Another feature shared by all of these schemes is that none of them include or are based on rules for determining and representing content. What we have learned from this is that metadata schemes without content rules are not very useable. Implementers are forced to expend significant time and effort developing their own local guidelines to ensure some consistency in content and encoding within their own resource description projects. As usage becomes more widespread the desire arises to share metadata or to implement union search over a number of repositories, at which point the plethora of local guidelines immediately becomes a hurdle to overcome. In the next phase of maturity, implementers struggle communally to work out common use profiles to guarantee some minimal level of interoperability. Implementers' agreements in turn raise problems of their own: how are they publicized, who officially "owns" them, how are they maintained over time, how to accommodate (or prevent) the development of multiple competing profiles?

In the case of TEI, we see a movement towards greater conformance with traditional library cataloging, while the EAD is serving as an impetus for the development of content rules for finding aids, and there is some hope that the VRA Core will do the same for visual resources. The approach of the DCMES, with its many diverse user groups, has been to encourage the development of community-specific (as opposed to implementation-specific) guidelines and to encourage the use of existing authorities designated with a "scheme" qualifier. In all of these cases, but perhaps most intriguingly with DCMES, what we have been seeing, if we've been paying attention, is the re-invention of cataloging. For example, an extensive exchange concerning the nature of the distinction between Creator and Contributor took place on the main Dublin Core discussion list in the spring of 1999; it explored with some nuance the need to capture primary intellectual responsibility. On the negative side, we can see these communities slowly, painfully and with many false starts rediscover principles that librarians have understood all along. On the positive side, it will be constructive to learn from what they retain and what they throw away, because they are directly confronting what is necessary and feasible to meet the needs of users in the Internet environment.

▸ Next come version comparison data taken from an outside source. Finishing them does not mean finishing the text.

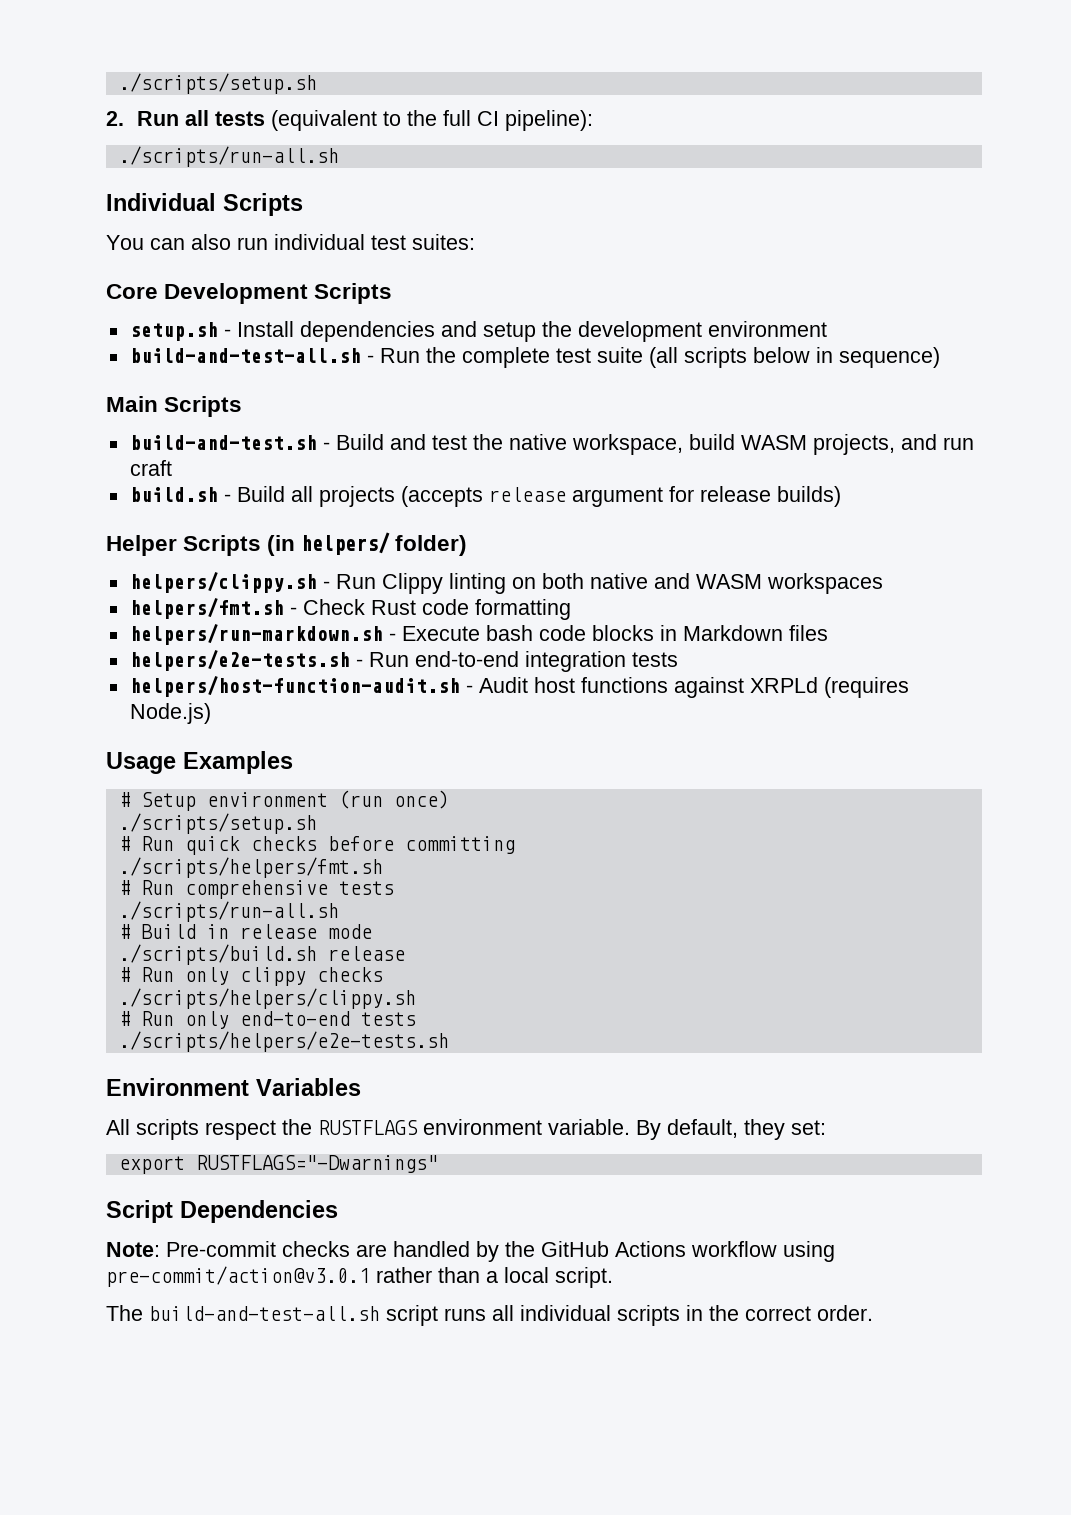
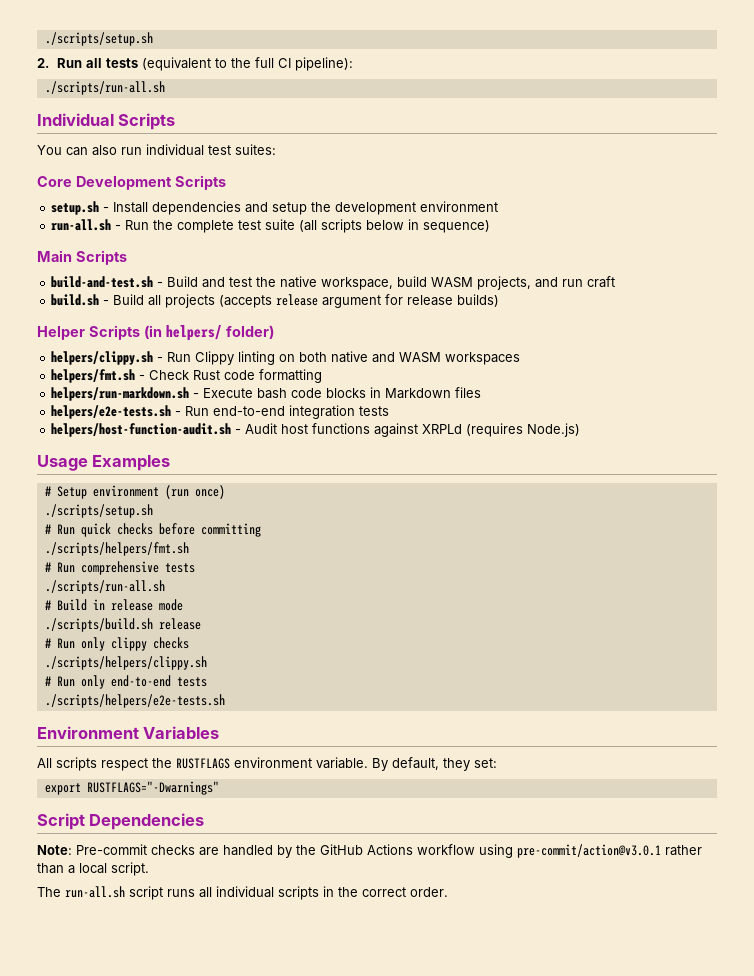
- build-and-test-all.sh - Run the complete test suite (all scripts below in sequence)
+ run-all.sh - Run the complete test suite (all scripts below in sequence)
- The build-and-test-all.sh script runs all individual scripts in the correct order.
+ The run-all.sh script runs all individual scripts in the correct order.

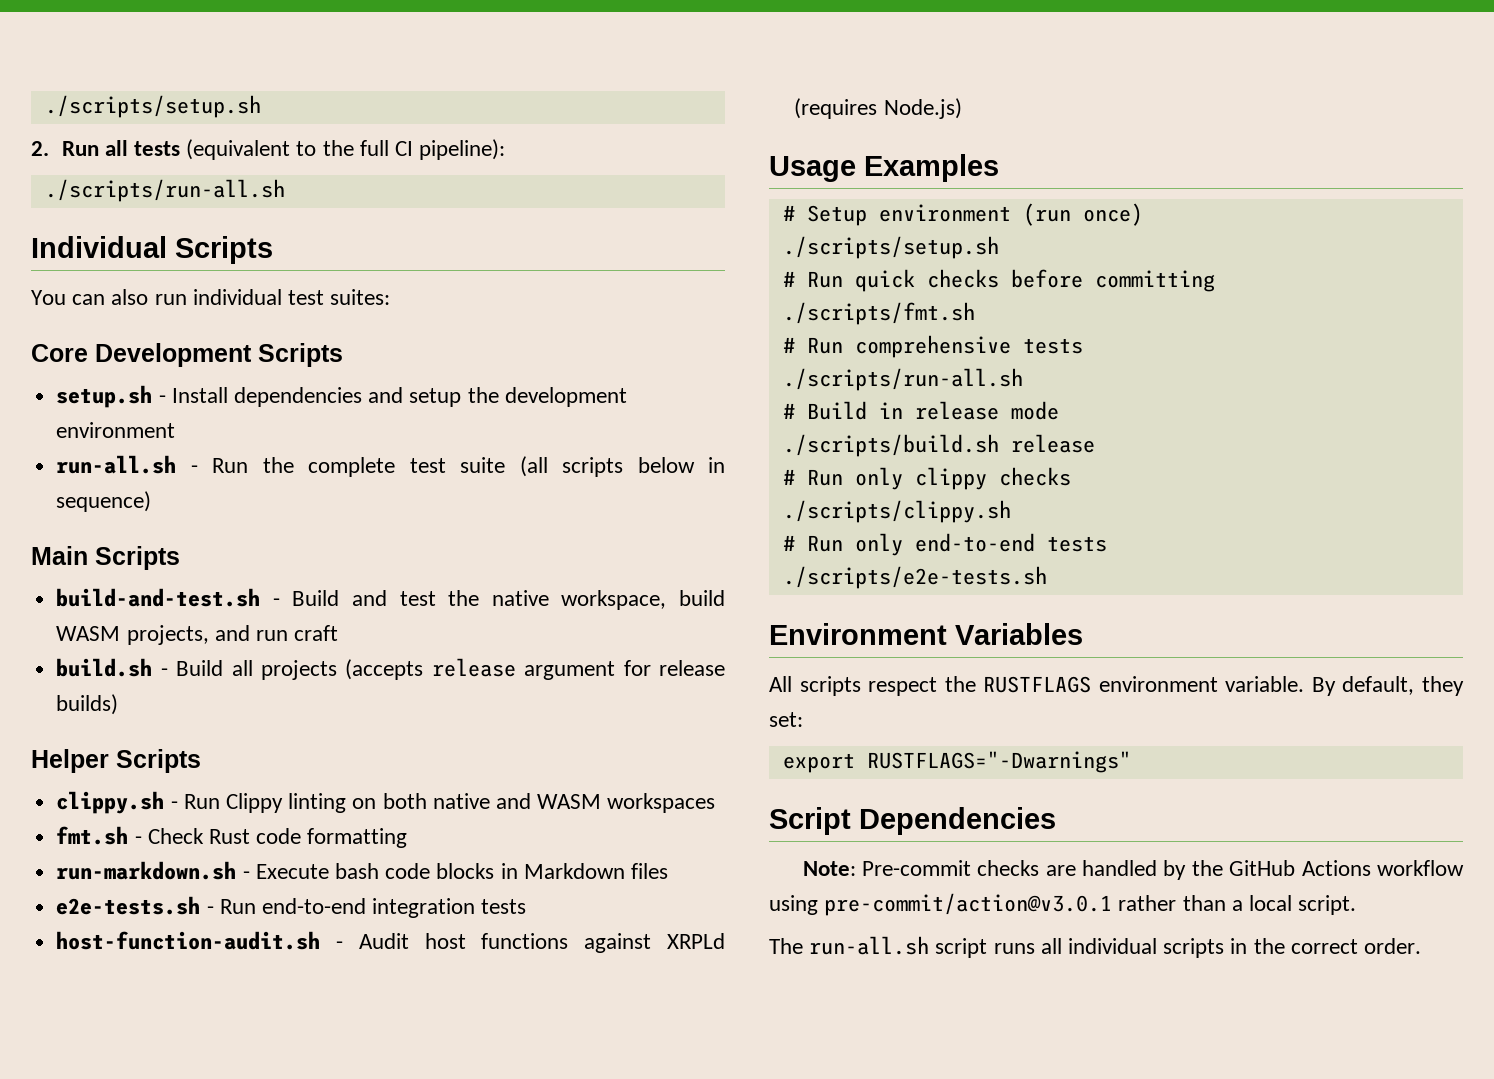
- Helper Scripts (in helpers/ folder)
- helpers/clippy.sh - Run Clippy linting on both native and WASM workspaces
+ Helper Scripts
+ clippy.sh - Run Clippy linting on both native and WASM workspaces
- helpers/fmt.sh - Check Rust code formatting
+ fmt.sh - Check Rust code formatting
- helpers/run-markdown.sh - Execute bash code blocks in Markdown files
+ run-markdown.sh - Execute bash code blocks in Markdown files
- helpers/e2e-tests.sh - Run end-to-end integration tests
+ e2e-tests.sh - Run end-to-end integration tests
- helpers/host-function-audit.sh - Audit host functions against XRPLd (requires Node.js)
+ host-function-audit.sh - Audit host functions against XRPLd (requires Node.js)
- ./scripts/helpers/fmt.sh
+ ./scripts/fmt.sh
- ./scripts/helpers/clippy.sh
+ ./scripts/clippy.sh
- ./scripts/helpers/e2e-tests.sh
+ ./scripts/e2e-tests.sh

One of the areas where guidelines are most needed is in how to handle works that are known to be available in different file formats (e.g. LaTeX and PDF) or different manifestations (e.g. a photograph and a digital image made from it). The IFLA model of work, expression, manifestation, and item is useful in untangling multiple versions conceptually, as is the principle of "1:1" espoused by DCMES and the VRA Core. However, it is by no means clear how to apply these practically, as discussions in both communities makes evident, or what mechanisms in supporting systems or in metadata schemes themselves might be required to effect reasonable retrieval and display in this context. [16]

Functions of metadata beyond resource discovery and identification appear to be especially important for electronic resources. The question here is which of these functions are best supported in descriptive schema and which in separate, complementary schemes. Restrictions on access and use, for example, can be seen not so much as a property of a resource but of the intersection of resource, user and use; most emergent descriptive schemes have shied away from extensive recording of rights and permissions, leaving these to other systems. Similarly, there has been quite a bit of activity in defining element sets for administrative and technical metadata useful in managing and preserving digital data over time, including sets defined by the RLG PRESERV, CEDARS, NEDLIB and CURL initiatives.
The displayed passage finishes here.